Re: [PATCH] staging: ion: Rework ion_map_dma_buf() to minimize re-mapping

From: John Stultz
Date: Mon Oct 15 2018 - 12:29:09 EST


On Fri, Oct 12, 2018 at 10:51 AM, Laura Abbott <labbott@xxxxxxxxxx> wrote:
> On 10/10/2018 04:33 PM, John Stultz wrote:
>>
>> Since 4.12, much later narrowed down to commit 2a55e7b5e544
>> ("staging: android: ion: Call dma_map_sg for syncing and mapping"),
>> we have seen graphics performance issues on the HiKey960.
>>
>> This was initially confounded by the fact that the out-of-tree
>> DRM driver was using HiSi custom ION heap which broke with the
>> 4.12 ION abi changes, so there was lots of suspicion that the
>> performance problems were due to switching to a somewhat simple
>> cma based DRM driver for HiKey960. Additionally, as no
>> performance regression was seen w/ the original HiKey board
>> (which is SMP, not big.LITTLE as w/ HiKey960), there was some
>> thought that the out-of-tree EAS code wasn't quite optimized.
>>
>> But after chasing a number of other leads, I found that
>> reverting the ION code to 4.11-era got the majority of the
>> graphics performance back (there may yet be further EAS tweaks
>> needed), which lead me to the dma_map_sg change.
>>
>> In talking w/ Laura and Liam, it was suspected that the extra
>> cache operations were causing the trouble.

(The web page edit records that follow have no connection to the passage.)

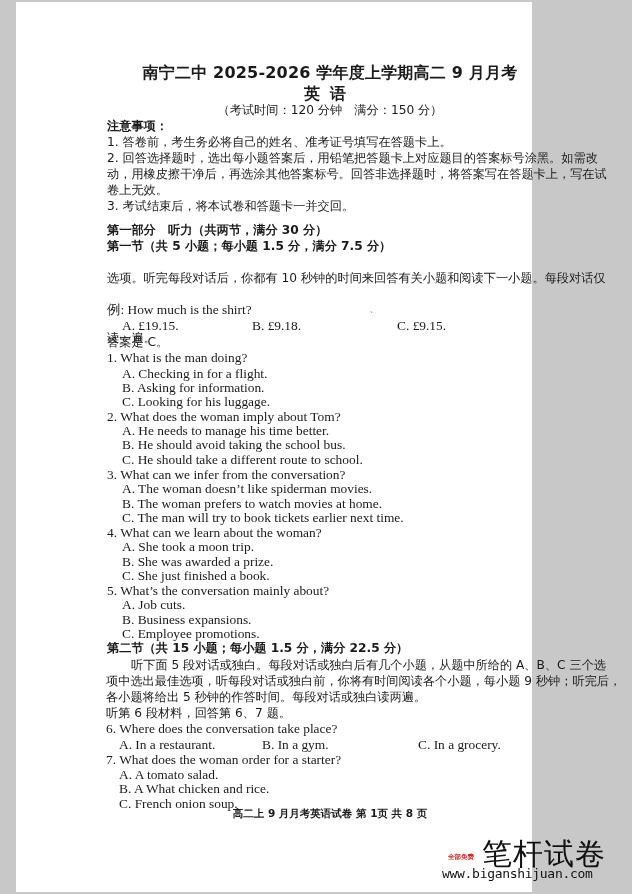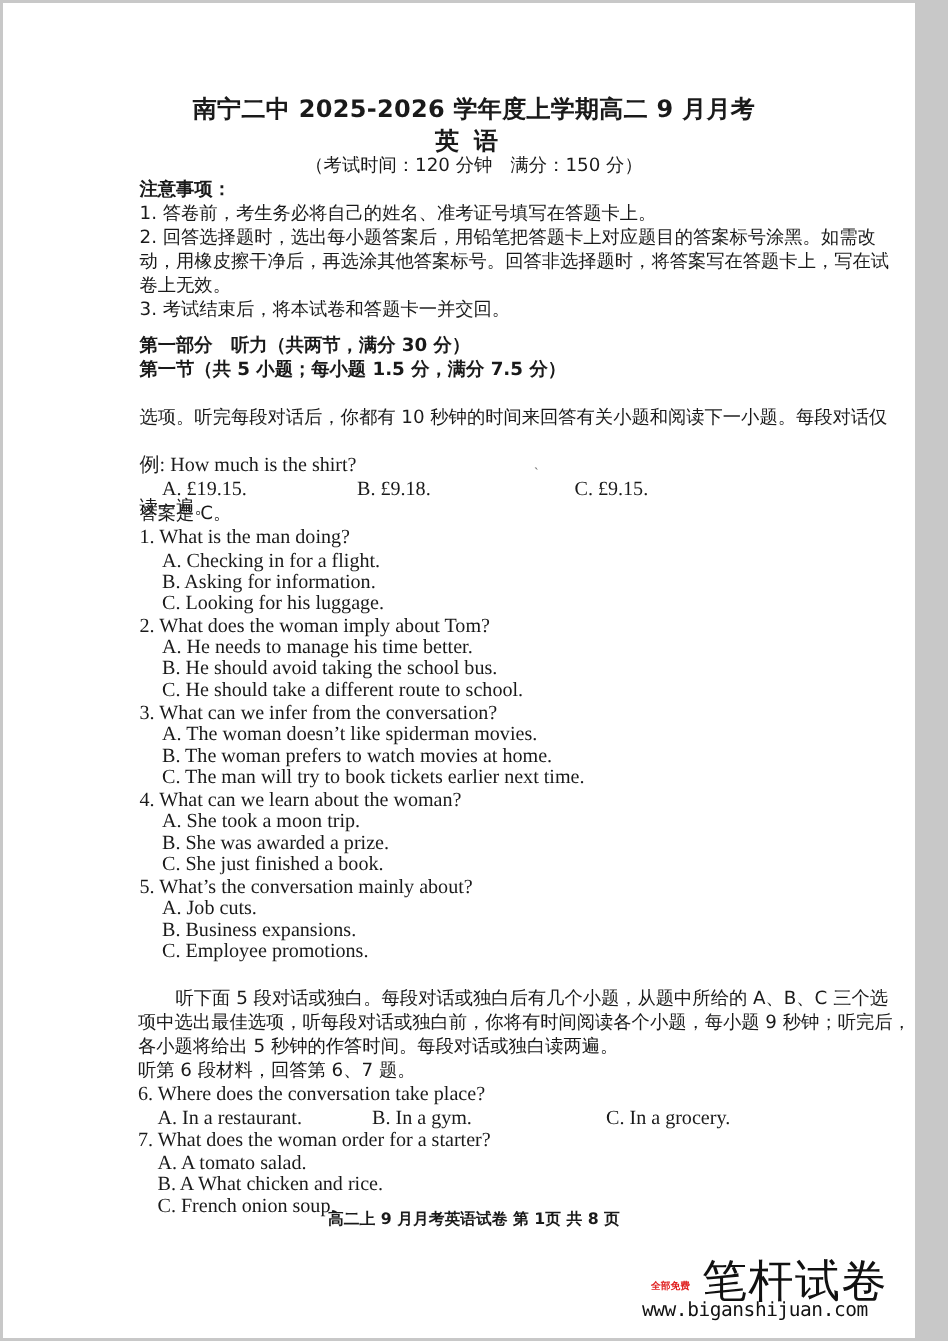--- a/index.html
+++ b/index.html
@@ -3,21 +3,21 @@
   <meta charset="utf-8">
   <style>
     html, body { margin: 0; padding: 0; }
     body {
       width: 632px; height: 894px; overflow: hidden;
       background: #c8c8c8;
       font-family: "Liberation Serif", "DejaVu Serif", serif;
       color: #1a1a1a;
     }
     .page {
-      position: absolute; left: 2px; top: 2px; width: 608px; height: 890px;
+      position: absolute; left: 16px; top: 2px; width: 516px; height: 890px;
       background: #ffffff;
     }
     .ln {
       position: absolute; left: 91px; white-space: nowrap;
       font-size: 13.4px; line-height: 16px; letter-spacing: 0px;
     }
     .ind { left: 106px; }
     .cjk { font-family: "DejaVu Sans", "Liberation Sans", sans-serif; font-size: 12.2px; }
     .b { font-weight: bold; }
     .center { left: 0; width: 628px; text-align: center; }
@@ -78,20 +78,21 @@
   <div class="ln" style="top:523px;">4. What can we learn about the woman?</div>
   <div class="ln ind" style="top:537px;">A. She took a moon trip.</div>
   <div class="ln ind" style="top:552px;">B. She was awarded a prize.</div>
   <div class="ln ind" style="top:566px;">C. She just finished a book.</div>
 
   <div class="ln" style="top:581px;">5. What’s the conversation mainly about?</div>
   <div class="ln ind" style="top:595px;">A. Job cuts.</div>
   <div class="ln ind" style="top:610px;">B. Business expansions.</div>
   <div class="ln ind" style="top:624px;">C. Employee promotions.</div>
 
+  <div class="ln cjk b" style="top:638px;">第二节（共 15 小题；每小题 1.5 分，满分 22.5 分）</div>
   <div class="ln cjk" style="top:655px; left:115px;">听下面 5 段对话或独白。每段对话或独白后有几个小题，从题中所给的 A、B、C 三个选</div>
   <div class="ln cjk" style="top:671px; left:90px;">项中选出最佳选项，听每段对话或独白前，你将有时间阅读各个小题，每小题 9 秒钟；听完后，</div>
   <div class="ln cjk" style="top:687px; left:90px;">各小题将给出 5 秒钟的作答时间。每段对话或独白读两遍。</div>
   <div class="ln cjk" style="top:703px; left:90px;">听第 6 段材料，回答第 6、7 题。</div>
 
   <div class="ln" style="top:719px; left:90px;">6. Where does the conversation take place?</div>
   <div class="ln ind opt3" style="top:735px; left:103px; width:480px; height:16px;">
     <span style="left:0;">A. In a restaurant.</span>
     <span style="left:143px;">B. In a gym.</span>
     <span style="left:299px;">C. In a grocery.</span>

Additionally, I found
>> that part of the reason we didn't see this w/ the original
>> HiKey board is that its (proprietary blob) GL code uses ion_mmap
>> and ion_map_dma_buf is called very rarely, where as with
>> HiKey960, the (also proprietary blob) GL code calls
>> ion_map_dma_buf much more frequently via the kernel driver.
>>
>> Anyway, with the cause of the performance regression isolated,
>> I've tried to find a way to improve the performance of the
>> current code.
>>
>> This approach, which I've mostly copied from the drm_prime
>> implementation is to try to track the direction we're mapping
>> the buffers so we can avoid calling dma_map/unmap_sg on every
>> ion_map_dma_buf/ion_unmap_dma_buf call, and instead try to do
>> the work in attach/detach paths.
>>
>> I'm not 100% sure of the correctness here, so close review would
>> be good, but it gets the performance back to being similar to
>> reverting the ION code to the 4.11-era.
>>
>> Feedback would be greatly appreciated!
>>
...
>> @@ -264,7 +291,6 @@ static void ion_unmap_dma_buf(struct
>> dma_buf_attachment *attachment,
>> struct sg_table *table,
>> enum dma_data_direction direction)
>> {
>> - dma_unmap_sg(attachment->dev, table->sgl, table->nents,
>> direction);
>
>
> This changes the semantics so that the only time a buffer
> gets unmapped is on detach. I don't think we want to restrict
> Ion to that behavior but I also don't know if anyone else
> is relying on that. I thought there might have been some Qualcomm
> stuff that did that (Liam? Todd?)
>
> I suspect most of the cost of the dma_map/dma_unmap is from the
> cache flushing and not the actual mapping operations. If this
> is the case, another option might be to figure out how to
> incorporate dma_attrs so drivers can use DMA_ATTR_SKIP_CPU_SYNC
> to decide when they actually want to sync.

Ok. Thanks so much for the feedback and the suggestion. I'll try to
look into dma_attrs here shortly.

thanks
-john